AI Product Building Architecture AI Agents

KV cache hit rate is the most critical metric for production agents

Maintaining stable prompt prefixes and append-only context architecture maximizes cache reuse, dramatically reducing both cost and latency for agentic workflows

@nicbstme — The LLM Context Tax: Best Tips for Tax Avoidance · Mar 5, 2026 · 6 connections

Production agent economics hinge on KV cache hits.
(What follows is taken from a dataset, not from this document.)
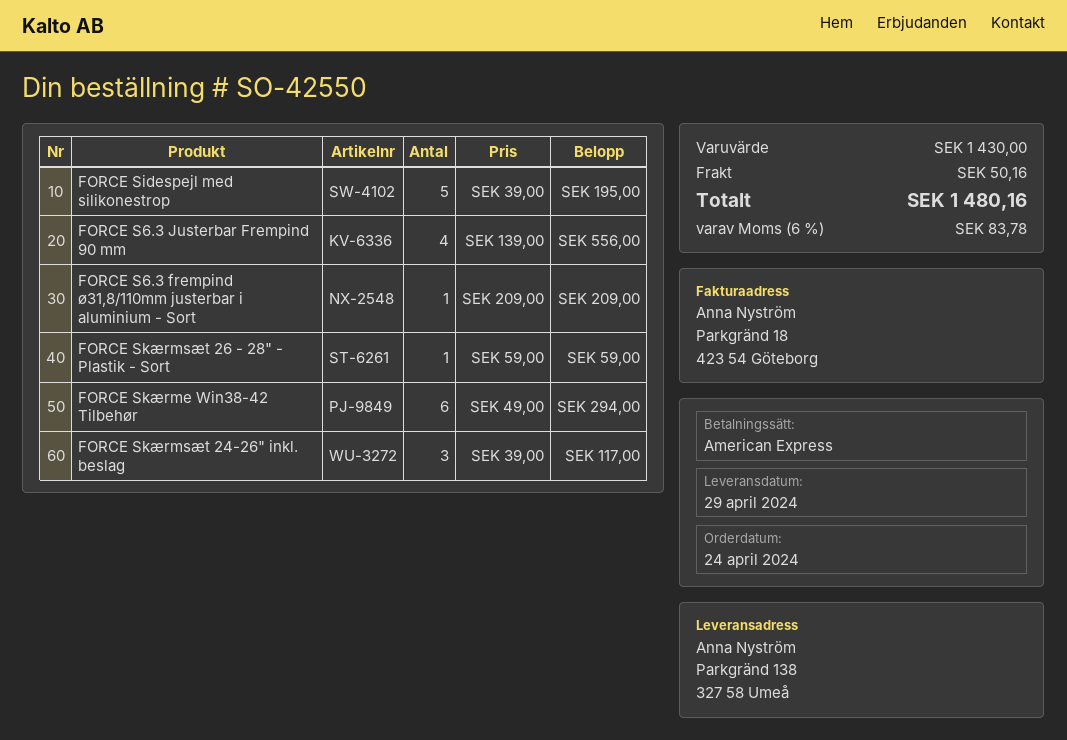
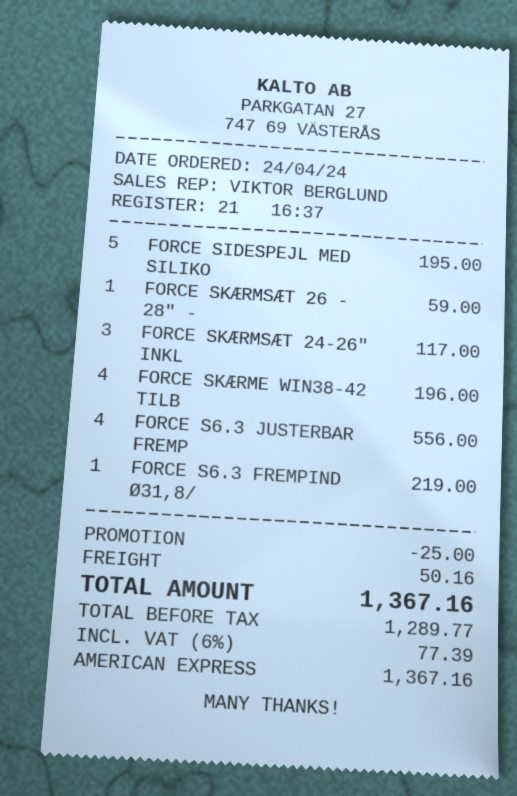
FORCE S6.3 frempind ø31,8/110mm justerbar i aluminium - Sort: 1 for 209.00 -> 1 for 219.00
FORCE Skærme Win38-42 Tilbehør: 6 for 294.00 -> 4 for 196.00
discount: none -> 25.00
tax: 6% = 83.78 -> 6% = 77.39
total: 1480.16 -> 1367.16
When a prompt prefix matches a cached computation, the model skips re-processing those tokens entirely — saving both cost and latency. The critical architectural implication: context must be append-only. Modifying earlier content invalidates the cache forward, so the Manus team masks token logits during decoding to constrain available actions rather than dynamically removing tool definitions from the prompt.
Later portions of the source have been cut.